Hill details techniques for strengthening inner conviction and projecting an aura of confidence, attracting opportunities and influencing others. The formula emphasizes the power of positive self-talk, visualization, and consistent action. It’s not merely about feeling good; it’s about developing a deeply ingrained belief in one’s ability to achieve desired outcomes, a vital element for navigating life’s challenges and realizing one’s full potential.

“Power vs. Force” and its Connection

Napoleon Hill’s exploration of “Power vs. Force” delves into the fundamental energies driving human action and achievement, complementing the principles found in works like the “Seven Spiritual Laws of Success.” He argues that true, lasting success stems from harnessing inner power – a positive, creative force – rather than relying on brute force or coercion. This distinction is crucial for building genuine relationships and achieving sustainable results.

The concept directly relates to the principles of faith and auto-suggestion in “The Law of Success,” emphasizing the importance of cultivating a positive mental attitude. By understanding and utilizing the power within, individuals can overcome obstacles and attract favorable outcomes, aligning with the harmonious principles outlined in spiritual success guides.

The Napoleon Hill Foundation

The Napoleon Hill Foundation provides authentic publications, including “The Law of Success” and related works, ensuring the enduring legacy of his principles.

Official Publications and Resources

The Napoleon Hill Foundation serves as the primary source for genuine publications stemming from Hill’s extensive research and writings. Beyond “The Law of Success,” explore “Napoleon Hill’s Self-Confidence Formula” and “Power vs. Force,” deepening your understanding of his philosophy.
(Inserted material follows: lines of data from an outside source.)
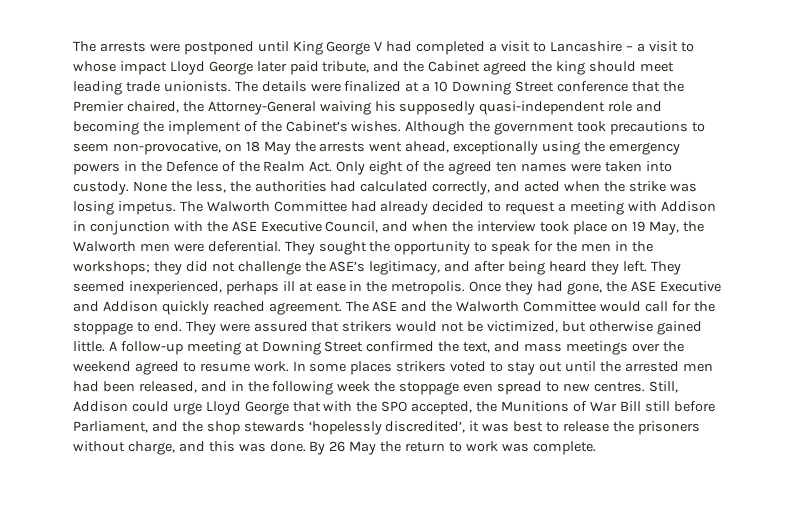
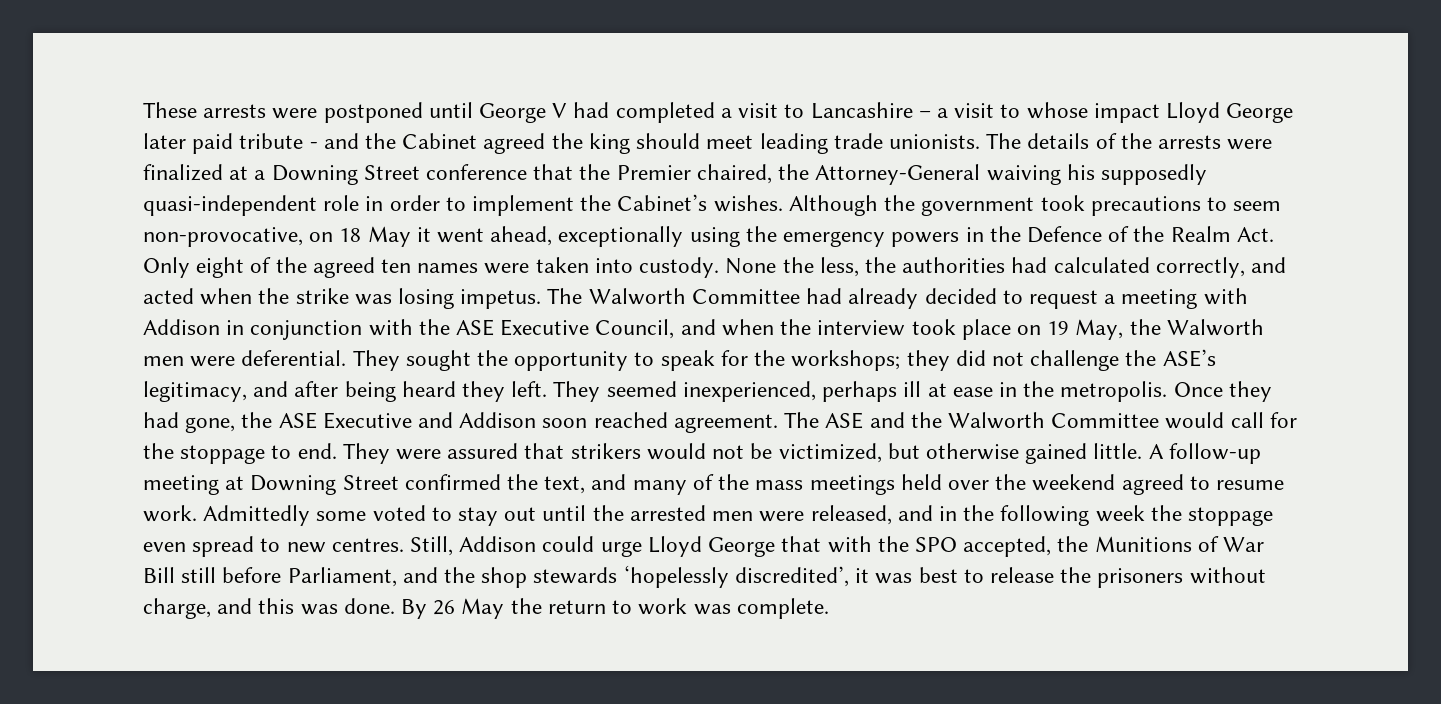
- The arrests were postponed until King George V had completed a visit to Lancashire – a visit to whose impact Lloyd George later paid tribute, and the Cabinet agreed the king should meet leading trade unionists.
+ These arrests were postponed until George V had completed a visit to Lancashire – a visit to whose impact Lloyd George later paid tribute - and the Cabinet agreed the king should meet leading trade unionists.
- The details were finalized at a 10 Downing Street conference that the Premier chaired, the Attorney-General waiving his supposedly quasi-independent role and becoming the implement of the Cabinet’s wishes.
+ The details of the arrests were finalized at a Downing Street conference that the Premier chaired, the Attorney-General waiving his supposedly quasi-independent role in order to implement the Cabinet’s wishes.
- Although the government took precautions to seem non-provocative, on 18 May the arrests went ahead, exceptionally using the emergency powers in the Defence of the Realm Act. Only eight of the agreed ten names were taken into custody.
+ Although the government took precautions to seem non-provocative, on 18 May it went ahead, exceptionally using the emergency powers in the Defence of the Realm Act. Only eight of the agreed ten names were taken into custody.
- They sought the opportunity to speak for the men in the workshops; they did not challenge the ASE’s legitimacy, and after being heard they left.
+ They sought the opportunity to speak for the workshops; they did not challenge the ASE’s legitimacy, and after being heard they left.
- Once they had gone, the ASE Executive and Addison quickly reached agreement.
+ Once they had gone, the ASE Executive and Addison soon reached agreement.
- A follow-up meeting at Downing Street confirmed the text, and mass meetings over the weekend agreed to resume work.
+ A follow-up meeting at Downing Street confirmed the text, and many of the mass meetings held over the weekend agreed to resume work.
- In some places strikers voted to stay out until the arrested men had been released, and in the following week the stoppage even spread to new centres.
+ Admittedly some voted to stay out until the arrested men were released, and in the following week the stoppage even spread to new centres.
Access official PDFs and resources directly through the Foundation’s website, guaranteeing authenticity and avoiding copyright infringements. These materials build upon the core seventeen principles, including having a definite chief purpose and cultivating a Master Mind alliance. Discover how Hill’s insights, gleaned from titans like Carnegie and Edison, translate into practical strategies for personal and financial success. The Foundation diligently preserves Hill’s legacy, offering a wealth of knowledge for those seeking lasting achievement.

Authenticity and Legacy

Preserving Napoleon Hill’s original intent is paramount, especially with widespread digital access to works like guides on the “Seven Spiritual Laws of Success” and “The Law of Success” in PDF format. The Napoleon Hill Foundation actively combats unauthorized reproductions and ensures the integrity of his teachings.

Hill’s legacy extends beyond personal achievement; his research, involving interviews with industrial leaders like Rockefeller and Edison, aimed to distill universal principles for success. Authenticity guarantees you’re receiving the complete, nuanced message – encompassing faith, specialized knowledge, and organized planning. By supporting official publications, you contribute to maintaining the accuracy and enduring power of Hill’s transformative philosophy, ensuring its continued impact for generations to come.